Impulsionado pelo El Niño, o inverno de 2026 deve ter menos ondas de frio e períodos mais intensos de calor em Mato Grosso do Sul, segundo o Cemtec (Centro de Monitoramento do Tempo e do Clima). Apesar de episódios pontuais de baixas temperaturas ainda poderem ocorrer entre junho e setembro, a tendência é de uma estação mais quente que o outono deste ano e o inverno de 2025.
Ao Jornal Midiamax, a meteorologista coordenadora do Cemtec, Valesca Fernandes, explicou que o El Niño deve diminuir as ondas de frio e causar ondas de calor no inverno, entre os dias 21 de junho e 22 de setembro. A estação também deve ser mais quente que o inverno de 2025.
O outono deste ano, que começou em março e se estende até 20 de junho, é marcado pelas baixas temperaturas. Mato Grosso do Sul registrou mínimas de 2°C e sensação térmica negativa em algumas cidades na primeira quinzena de maio.
No entanto, a especialista afirma que alguns dias do inverno deste ano ainda podem registrar baixas temperaturas. “Não se descartam alguns episódios de frio, mas não comparados ao [inverno] do ano passado”, explica Valesca Fernandes. “O ano passado foi mais gelado e mais frio do que esse ano será”, conclui.

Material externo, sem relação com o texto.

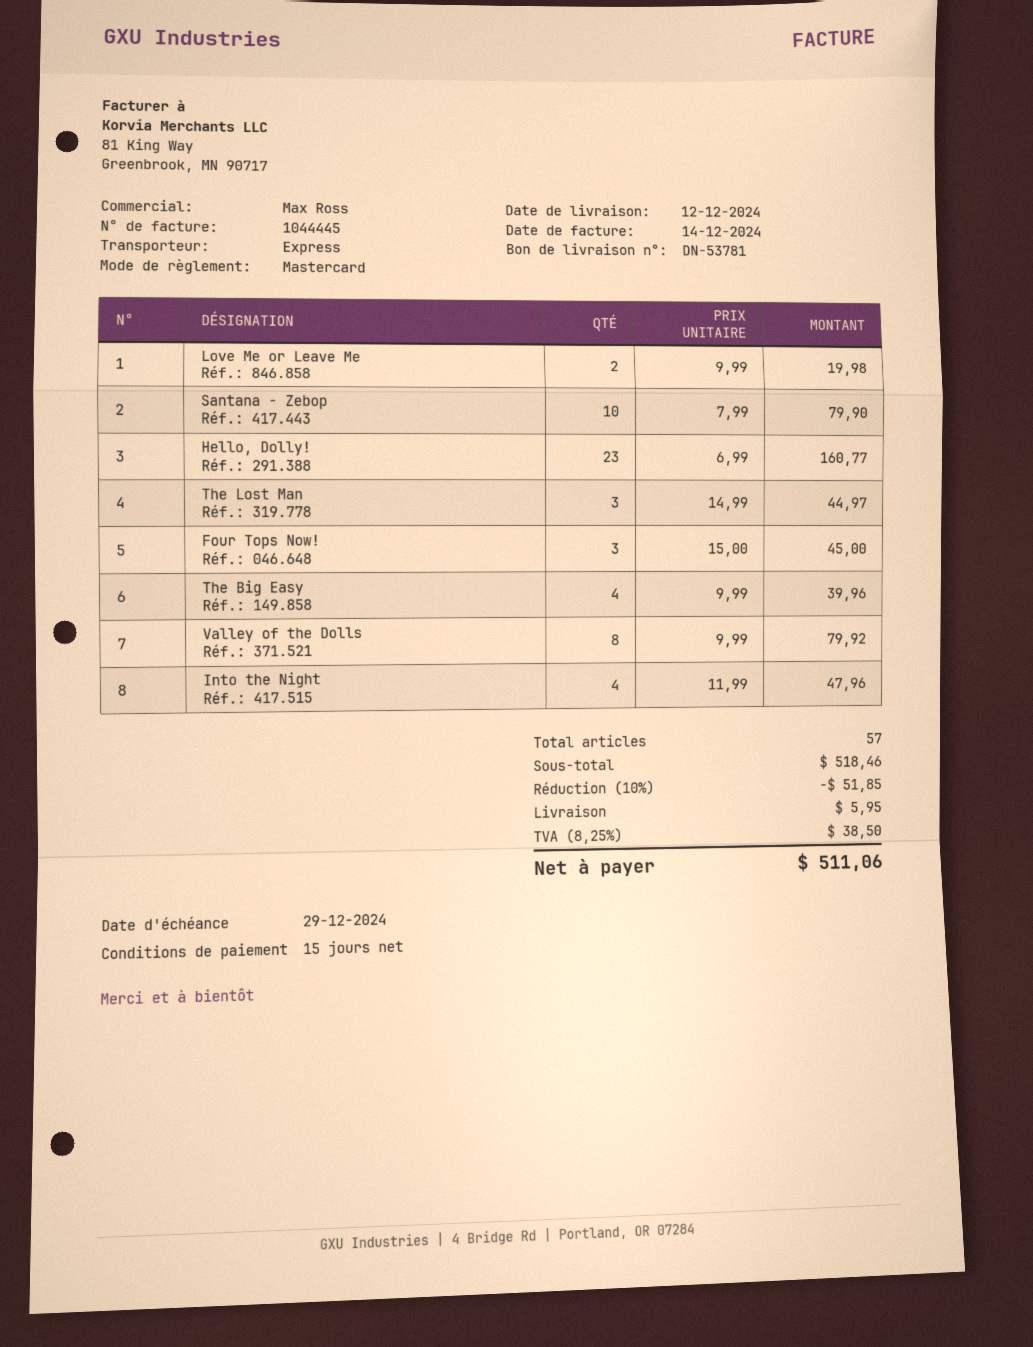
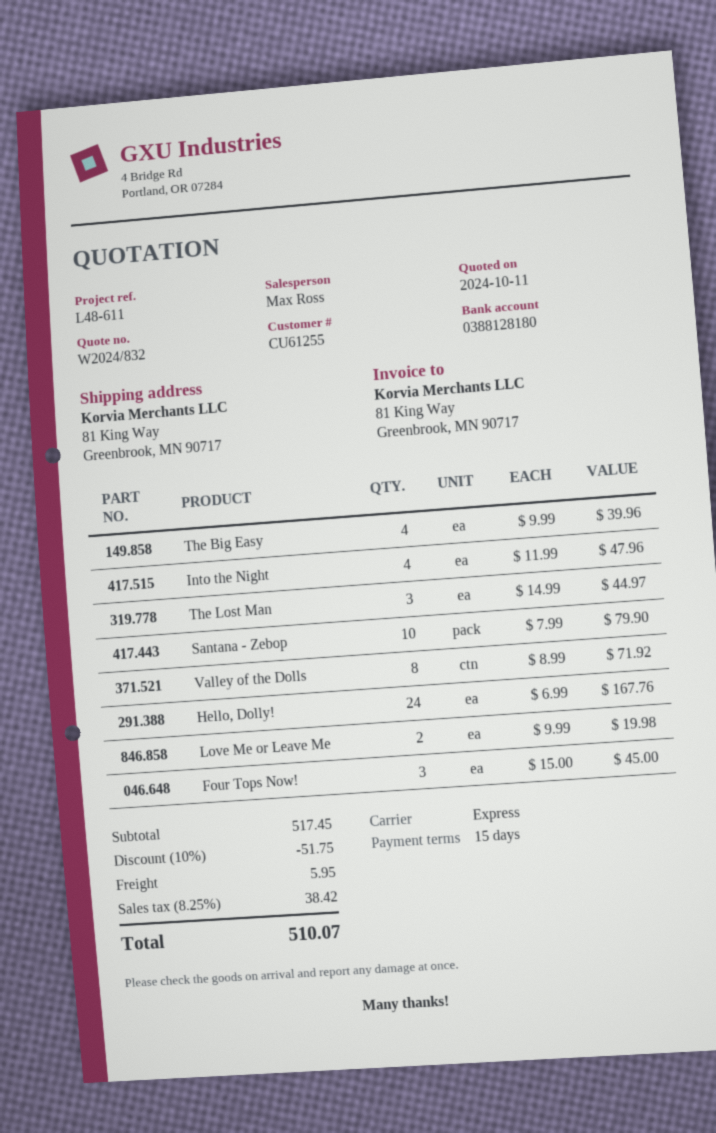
Hello, Dolly!: 23 x 6.99 = 160.77 -> 24 x 6.99 = 167.76
Valley of the Dolls: 8 x 9.99 = 79.92 -> 8 x 8.99 = 71.92
subtotal: 518.46 -> 517.45
discount: 10% = 51.85 -> 10% = 51.75
tax: 8.25% = 38.50 -> 8.25% = 38.42
total: 511.06 -> 510.07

Os indícios de formação do El Niño estão cada vez mais fortes. Isso porque as águas abaixo da superfície do Pacífico Equatorial registraram aquecimento pelo sexto mês seguido. Segundo o Cemtec, há 92% de probabilidade de formação do El Niño ao longo do trimestre.
A expectativa é de que o fenômeno atue com intensidade fraca a moderada entre julho e setembro. Já nos períodos entre setembro e dezembro, cresce significativamente a possibilidade de um El Niño forte a muito forte, indicando intensificação do fenômeno no segundo semestre de 2026.
El Niño é um fenômeno caracterizado pelo aquecimento anormal das águas do Oceano Pacífico na sua porção equatorial. Ele ocorre em intervalos irregulares de cinco a sete anos e tem duração média que varia entre um ano e um ano e meio, com início nos últimos meses do ano.
Este fenômeno, por sua vez, é responsável por alterar a distribuição de umidade e as temperaturas em várias regiões do mundo. No Brasil, ele provoca secas prolongadas nas regiões Norte e Nordeste e chuvas intensas e volumosas no Sul. No Centro-Oeste, suas características são mais irregulares.
A coordenadora do Cemtec falou sobre este assunto durante o lançamento do AdaptaSUS, evento realizado nesta quarta-feira (20) no Auditório do Bioparque Pantanal. A iniciativa discutiu os impactos das mudanças climáticas na saúde a curto, médio e longo prazo.
“O El Niño impacta bastante na questão das ondas de calor”, afirma Valesca Fernandes. Segundo ela, as altas temperaturas podem causar insolação e desidratação, principalmente quando aliadas à baixa umidade relativa do ar. “Isso acaba impactando a procura por unidades de saúde.”
O tempo quente e seco também aumenta o risco de incêndios florestais. Para a saúde, o perigo é a inalação de fumaça, segundo a coordenadora do Cemtec.
Além disso, a meteorologista cita que ondas de frio podem aumentar o risco de hipotermia. Entre os dias 9 e 10 de maio, quatro pessoas morreram por suspeita de hipotermia em Mato Grosso do Sul, quando as sensações térmicas marcaram números negativos em Dourados e Campo Grande.
No dia 11 de maio, Campo Grande amanheceu com sensação térmica negativa pelo terceiro dia consecutivo, segundo o Inmet (Instituto Nacional de Meteorologia). A sensação chegou a -3,2 °C por volta das 6h.
No sábado (9), a Capital viveu a noite mais fria de 2026, com sensação térmica de -3,2°C às 22h. Já na manhã do domingo (10), Dia das Mães, o registro subiu um pouco, para -1,7 °C.
A sensação térmica é mais baixa que as temperaturas em razão de uma combinação de variáveis meteorológicas, como velocidade do vento, umidade e temperatura do ar. O nível de estresse por frio foi considerado moderado pelo Inmet.
Em seguida, a temperatura mínima subiu gradualmente em todo o Mato Grosso do Sul e seguiu em elevação. Desde segunda-feira (18), o frio voltou ao Estado, com temperaturas mínimas abaixo de 10°C.